## EXTRACTED RECORDS
=== Section Start ===
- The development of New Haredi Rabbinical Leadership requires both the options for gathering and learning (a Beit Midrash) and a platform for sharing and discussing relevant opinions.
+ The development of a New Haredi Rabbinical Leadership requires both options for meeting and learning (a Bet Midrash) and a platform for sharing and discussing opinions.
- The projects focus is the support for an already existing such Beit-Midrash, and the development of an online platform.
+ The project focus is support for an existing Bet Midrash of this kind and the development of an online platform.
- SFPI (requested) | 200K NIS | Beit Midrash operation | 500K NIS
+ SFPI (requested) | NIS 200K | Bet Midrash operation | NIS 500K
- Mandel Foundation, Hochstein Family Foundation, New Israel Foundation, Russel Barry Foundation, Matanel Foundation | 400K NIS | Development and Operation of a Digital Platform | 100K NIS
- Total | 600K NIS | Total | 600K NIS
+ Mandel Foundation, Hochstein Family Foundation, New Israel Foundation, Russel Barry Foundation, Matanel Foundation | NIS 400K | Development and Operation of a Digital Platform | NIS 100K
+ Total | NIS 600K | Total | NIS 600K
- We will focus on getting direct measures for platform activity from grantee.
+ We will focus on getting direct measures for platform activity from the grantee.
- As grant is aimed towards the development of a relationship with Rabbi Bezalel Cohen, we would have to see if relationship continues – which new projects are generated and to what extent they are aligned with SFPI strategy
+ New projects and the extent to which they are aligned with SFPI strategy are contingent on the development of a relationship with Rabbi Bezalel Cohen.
=== Section End ===
=== Section Start ===
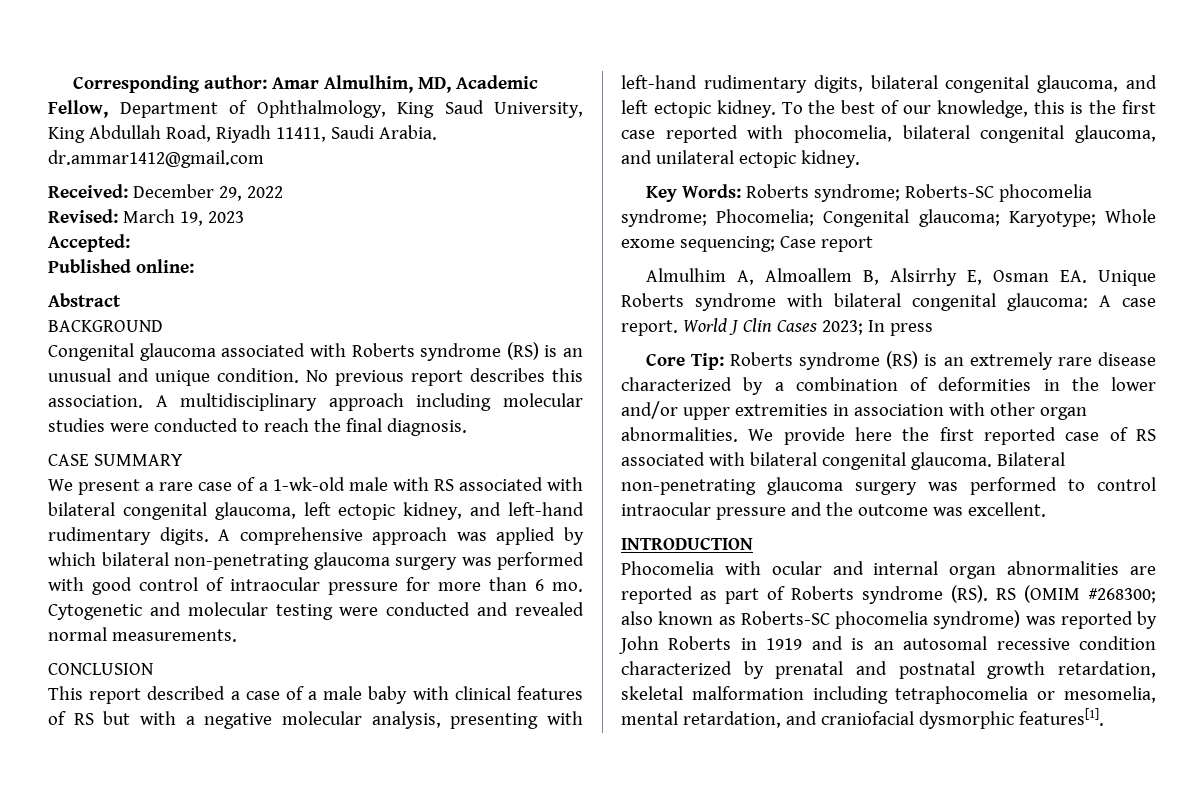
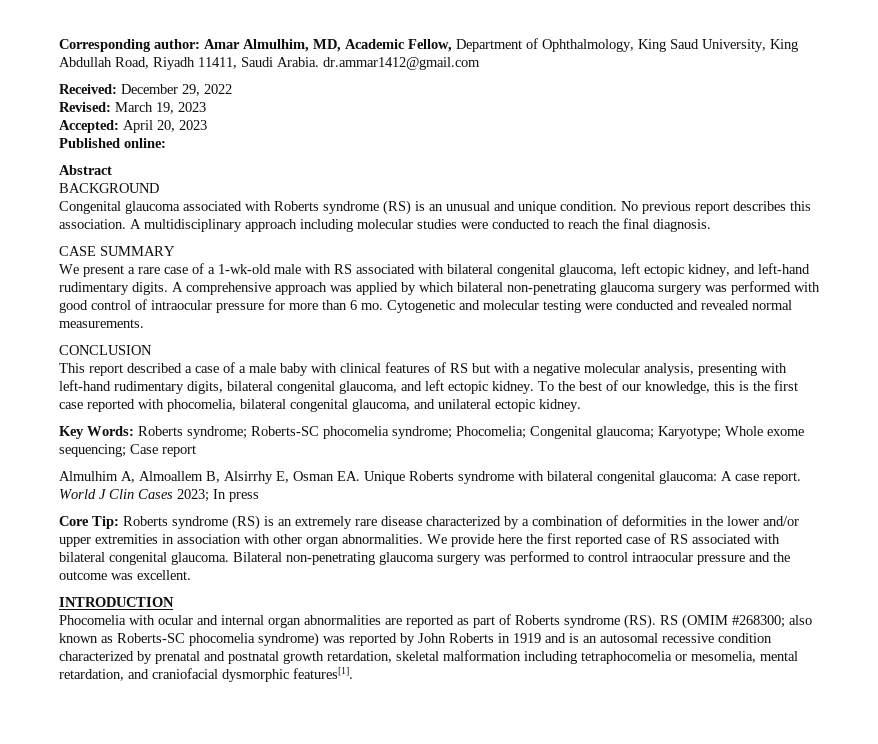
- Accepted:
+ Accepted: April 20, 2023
=== Section End ===
## PROBLEM REQUIREMENTS
Only the lines above starting with the one with "kind and the development of an online platform." and going through the one with "Rabbi Bezalel Cohen." are to be copied, word for word and with both ends kept.

## WRITTEN ANSWER
+ The project focus is support for an existing Bet Midrash of this kind and the development of an online platform.
- SFPI (requested) | 200K NIS | Beit Midrash operation | 500K NIS
+ SFPI (requested) | NIS 200K | Bet Midrash operation | NIS 500K
- Mandel Foundation, Hochstein Family Foundation, New Israel Foundation, Russel Barry Foundation, Matanel Foundation | 400K NIS | Development and Operation of a Digital Platform | 100K NIS
- Total | 600K NIS | Total | 600K NIS
+ Mandel Foundation, Hochstein Family Foundation, New Israel Foundation, Russel Barry Foundation, Matanel Foundation | NIS 400K | Development and Operation of a Digital Platform | NIS 100K
+ Total | NIS 600K | Total | NIS 600K
- We will focus on getting direct measures for platform activity from grantee.
+ We will focus on getting direct measures for platform activity from the grantee.
- As grant is aimed towards the development of a relationship with Rabbi Bezalel Cohen, we would have to see if relationship continues – which new projects are generated and to what extent they are aligned with SFPI strategy
+ New projects and the extent to which they are aligned with SFPI strategy are contingent on the development of a relationship with Rabbi Bezalel Cohen.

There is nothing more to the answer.